Uzbekistan: When Economic Growth and Freedom Diverge
The passing of Islam Karimov, the only president Uzbekistan ever had, has thrown the most-populous central Asian state into uncertainty. During his long, dictatorial reign, the Uzbek economy grew fivefold, from $13.7 billion in 1991 to $66.7 billion in 2015. Much of this growth was due to new capacity in the gas industry and energy exports to China. Life expectancy barely increased, however, from 66 to 68 years, below the average increase of 5 years experienced in other post-communist countries. Concerns over stability prevailed over economic and political freedoms, keeping Uzbekistan one of the least free countries in the world. This absence of basic freedoms is not likely to change once a successor is chosen.
Karimov was the longest-serving ruler in the post-communist world, selected as secretary general of the Uzbek Soviet Socialist Republic in 1988 and then elected the first president of independent Uzbekistan after the Soviet Union collapsed. A referendum in 1995 extended his first term of office until 2000, with 99.6 percent of the vote. He was reelected for a sixth term last year, with the only alternative candidate voting for the incumbent president. In short, political freedoms remain virtually nonexistent.

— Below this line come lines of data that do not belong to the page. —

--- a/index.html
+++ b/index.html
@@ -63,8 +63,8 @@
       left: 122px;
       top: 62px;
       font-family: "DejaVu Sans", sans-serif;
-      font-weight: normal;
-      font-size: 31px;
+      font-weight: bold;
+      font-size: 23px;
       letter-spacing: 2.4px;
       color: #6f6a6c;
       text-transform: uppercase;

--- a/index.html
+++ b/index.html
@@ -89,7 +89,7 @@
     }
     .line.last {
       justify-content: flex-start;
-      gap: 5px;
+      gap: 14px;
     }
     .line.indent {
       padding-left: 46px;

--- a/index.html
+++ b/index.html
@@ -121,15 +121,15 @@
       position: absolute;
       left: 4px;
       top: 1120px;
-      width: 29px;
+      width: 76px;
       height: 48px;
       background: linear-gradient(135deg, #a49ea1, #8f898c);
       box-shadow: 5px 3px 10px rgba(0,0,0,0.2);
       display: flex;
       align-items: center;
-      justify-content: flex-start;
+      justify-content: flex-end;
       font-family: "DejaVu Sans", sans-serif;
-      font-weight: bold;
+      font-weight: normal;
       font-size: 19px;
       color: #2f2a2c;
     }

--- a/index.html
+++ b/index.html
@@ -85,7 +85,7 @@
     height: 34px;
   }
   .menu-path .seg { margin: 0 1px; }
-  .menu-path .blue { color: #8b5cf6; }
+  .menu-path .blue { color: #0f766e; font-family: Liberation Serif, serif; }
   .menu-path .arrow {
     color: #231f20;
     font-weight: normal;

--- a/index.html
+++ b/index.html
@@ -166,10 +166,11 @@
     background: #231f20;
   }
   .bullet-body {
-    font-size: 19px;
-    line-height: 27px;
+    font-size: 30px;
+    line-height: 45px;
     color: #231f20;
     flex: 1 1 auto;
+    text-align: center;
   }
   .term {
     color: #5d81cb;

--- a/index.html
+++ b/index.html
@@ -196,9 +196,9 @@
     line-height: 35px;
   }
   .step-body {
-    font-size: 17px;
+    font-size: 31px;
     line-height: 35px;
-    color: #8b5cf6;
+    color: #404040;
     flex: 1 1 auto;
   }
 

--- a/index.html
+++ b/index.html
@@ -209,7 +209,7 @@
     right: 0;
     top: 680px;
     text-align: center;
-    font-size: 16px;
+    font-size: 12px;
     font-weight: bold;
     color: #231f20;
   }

Several days of intense speculation preceded the official announcement of his passing. “The Uzbek government cannot confirm the President's death because it has no instruction from the President himself,” read an initial comment on social media. The world learned of the ruler’s passing when Turkey’s prime minister sent his condolences.
There is no expectation that a new president will usher in democracy and a market economy.
Uzbekistan is celebrating 25 years of independence in 2016, but its citizens have not experienced freedom. The country has a score of 47 (out of 100) on the index of economic freedom in 2015, higher only than Turkmenistan’s, and only 20 percent of the economy, mostly services, is in private hands. Uzbekistan has the lowest political freedom score of any post-communist country. In 2005 government troops shot dead several hundred protesters in Andijan, over demands for better economic conditions in the southern regions of the country. The massacre led to the introduction of travel sanctions by the European Union, quietly lifted in 2009. Media freedom is lacking: The only nongovernment media covering news from Uzbekistan operates out of Moscow, Russia. Travel restrictions within the country apply to its own citizens: They need special permits to go from one region to another. Corruption has remained stubbornly high, with Uzbekistan ranked as the most corrupt in the World Bank’s World Governance Indicators.
There is no expectation that a new president will usher in democracy and a market economy. The two main contenders for the job are the head of the secret police and the current prime minister, known for his propensity for violence in his years as provincial governor. Freedom, unfortunately, will have to wait.